» Aim of the task
Please return, word for word, the line containing "[387,563,492,577] [57,586,532,604] Generate.java" and each line after it through the end of the data below, and nothing else.

** Supplied records follows **

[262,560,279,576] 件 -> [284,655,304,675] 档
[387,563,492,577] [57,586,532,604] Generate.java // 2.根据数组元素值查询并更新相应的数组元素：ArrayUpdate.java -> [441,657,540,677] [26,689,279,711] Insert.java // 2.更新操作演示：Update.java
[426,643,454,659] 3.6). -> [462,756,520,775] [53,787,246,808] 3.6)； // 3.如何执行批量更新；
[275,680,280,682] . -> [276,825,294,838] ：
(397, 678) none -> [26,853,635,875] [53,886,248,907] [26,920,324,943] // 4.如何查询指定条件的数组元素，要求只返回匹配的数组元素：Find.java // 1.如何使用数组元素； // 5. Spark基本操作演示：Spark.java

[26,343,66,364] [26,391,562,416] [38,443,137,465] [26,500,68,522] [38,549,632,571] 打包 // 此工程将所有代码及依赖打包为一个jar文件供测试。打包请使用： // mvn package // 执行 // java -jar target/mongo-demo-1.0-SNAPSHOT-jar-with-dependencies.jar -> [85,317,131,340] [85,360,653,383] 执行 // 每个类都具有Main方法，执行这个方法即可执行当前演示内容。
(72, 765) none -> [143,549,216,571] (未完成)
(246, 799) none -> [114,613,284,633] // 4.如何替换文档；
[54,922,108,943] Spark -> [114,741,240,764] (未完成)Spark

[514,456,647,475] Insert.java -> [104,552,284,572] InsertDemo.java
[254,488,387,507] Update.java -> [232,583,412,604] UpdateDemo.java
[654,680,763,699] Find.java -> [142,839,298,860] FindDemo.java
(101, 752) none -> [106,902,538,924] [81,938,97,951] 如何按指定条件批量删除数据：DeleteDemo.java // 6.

** End of Supplied records **

» Response to the task
[387,563,492,577] [57,586,532,604] Generate.java // 2.根据数组元素值查询并更新相应的数组元素：ArrayUpdate.java -> [441,657,540,677] [26,689,279,711] Insert.java // 2.更新操作演示：Update.java
[426,643,454,659] 3.6). -> [462,756,520,775] [53,787,246,808] 3.6)； // 3.如何执行批量更新；
[275,680,280,682] . -> [276,825,294,838] ：
(397, 678) none -> [26,853,635,875] [53,886,248,907] [26,920,324,943] // 4.如何查询指定条件的数组元素，要求只返回匹配的数组元素：Find.java // 1.如何使用数组元素； // 5. Spark基本操作演示：Spark.java

[26,343,66,364] [26,391,562,416] [38,443,137,465] [26,500,68,522] [38,549,632,571] 打包 // 此工程将所有代码及依赖打包为一个jar文件供测试。打包请使用： // mvn package // 执行 // java -jar target/mongo-demo-1.0-SNAPSHOT-jar-with-dependencies.jar -> [85,317,131,340] [85,360,653,383] 执行 // 每个类都具有Main方法，执行这个方法即可执行当前演示内容。
(72, 765) none -> [143,549,216,571] (未完成)
(246, 799) none -> [114,613,284,633] // 4.如何替换文档；
[54,922,108,943] Spark -> [114,741,240,764] (未完成)Spark

[514,456,647,475] Insert.java -> [104,552,284,572] InsertDemo.java
[254,488,387,507] Update.java -> [232,583,412,604] UpdateDemo.java
[654,680,763,699] Find.java -> [142,839,298,860] FindDemo.java
(101, 752) none -> [106,902,538,924] [81,938,97,951] 如何按指定条件批量删除数据：DeleteDemo.java // 6.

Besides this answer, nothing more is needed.